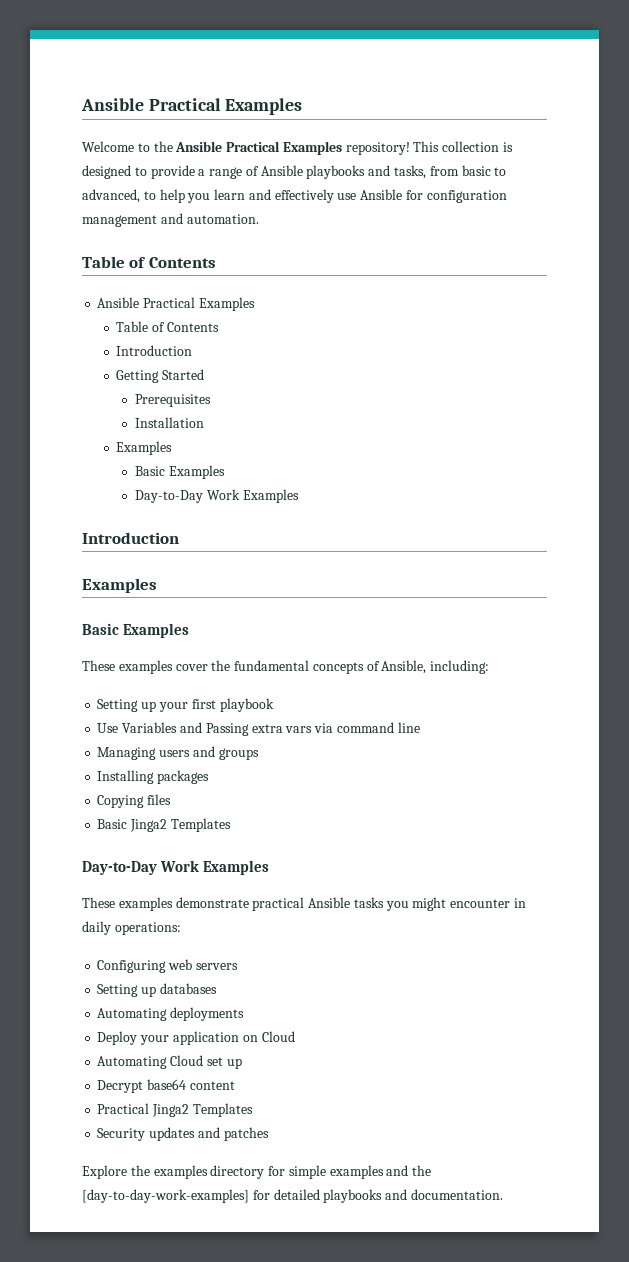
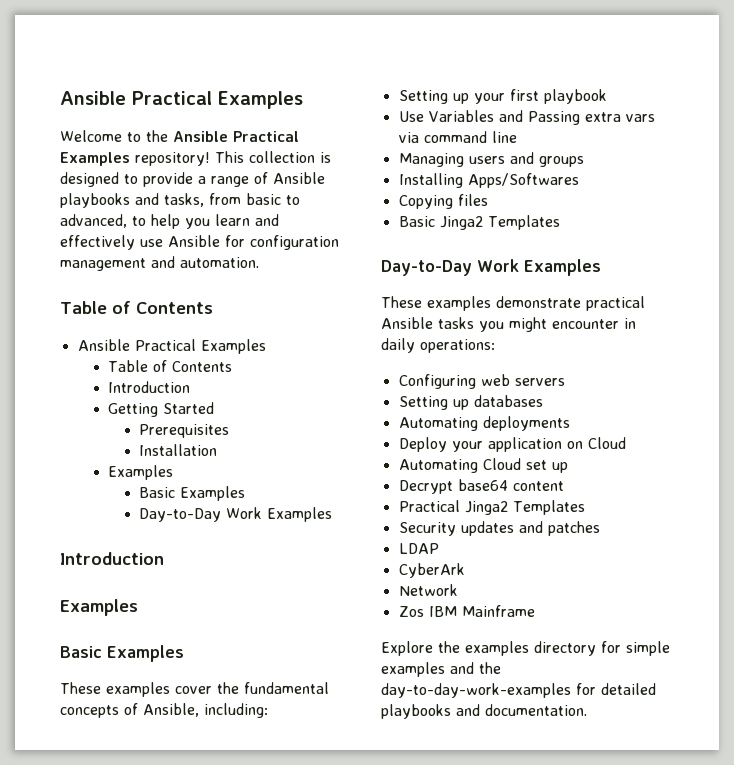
- Installing packages
+ Installing Apps/Softwares
+ LDAP
+ CyberArk
+ Network
+ Zos IBM Mainframe
- Explore the examples directory for simple examples and the [day-to-day-work-examples] for detailed playbooks and documentation.
+ Explore the examples directory for simple examples and the day-to-day-work-examples for detailed playbooks and documentation.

::::

Required work: Return every entry above exactly as written, with no pictures included.

Result below:
- Installing packages
+ Installing Apps/Softwares
+ LDAP
+ CyberArk
+ Network
+ Zos IBM Mainframe
- Explore the examples directory for simple examples and the [day-to-day-work-examples] for detailed playbooks and documentation.
+ Explore the examples directory for simple examples and the day-to-day-work-examples for detailed playbooks and documentation.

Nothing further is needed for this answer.